§ What the task asks: Scan the records for lines with the word "none", and copy every such line.

§ Records provided:
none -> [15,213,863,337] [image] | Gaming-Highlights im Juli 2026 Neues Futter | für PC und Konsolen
==
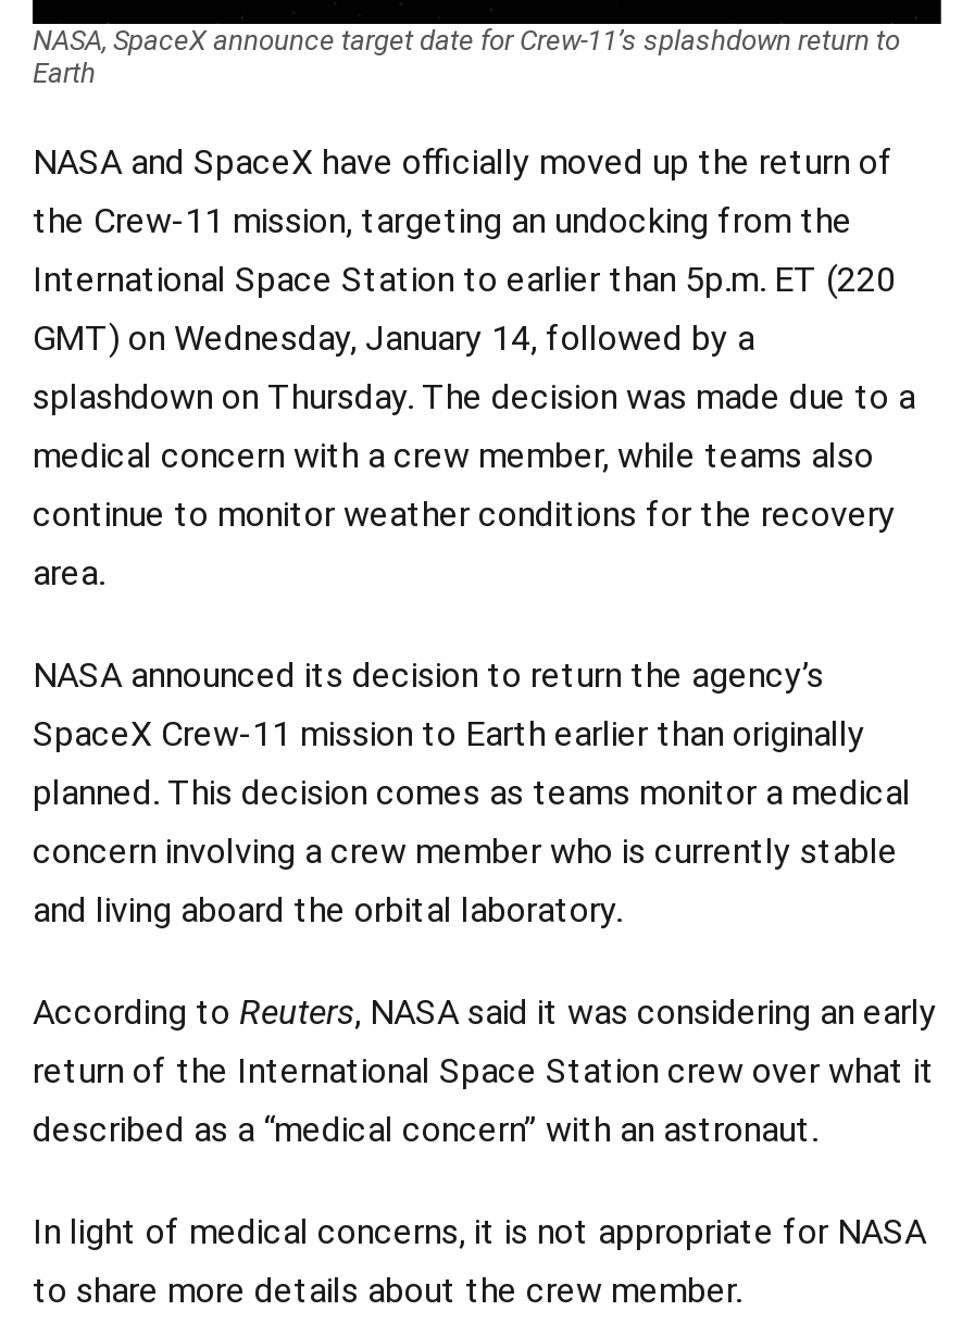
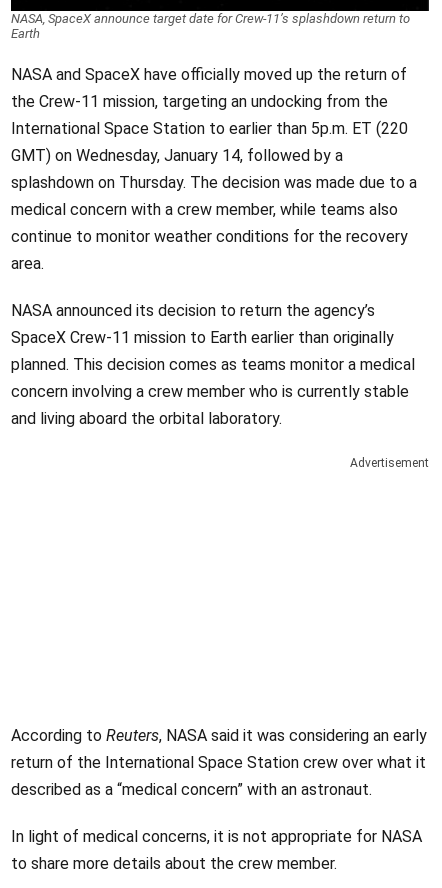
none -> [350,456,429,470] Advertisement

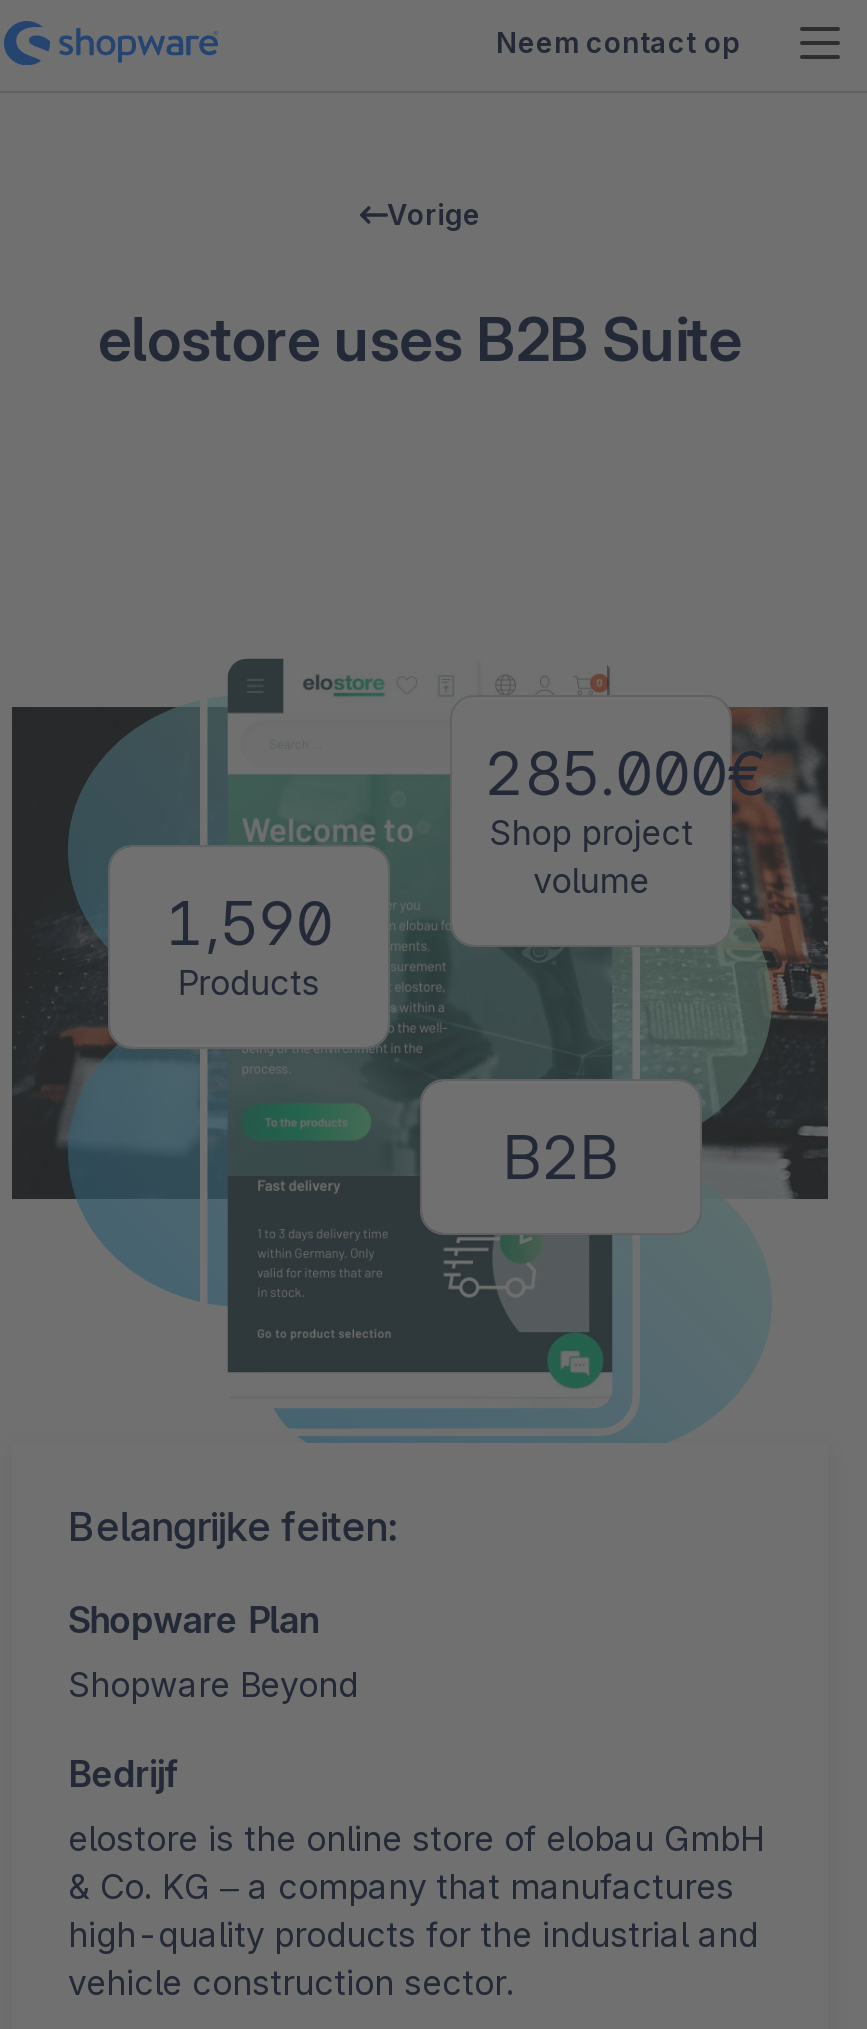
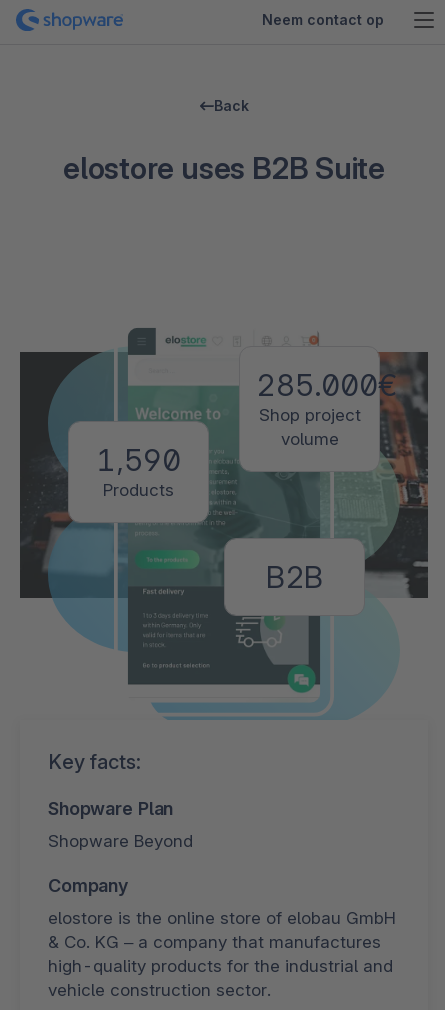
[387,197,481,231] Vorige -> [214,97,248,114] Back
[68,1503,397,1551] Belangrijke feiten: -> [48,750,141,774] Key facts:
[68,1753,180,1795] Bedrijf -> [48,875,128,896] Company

§ Exercise response:
none -> [15,213,863,337] [image] | Gaming-Highlights im Juli 2026 Neues Futter | für PC und Konsolen
none -> [350,456,429,470] Advertisement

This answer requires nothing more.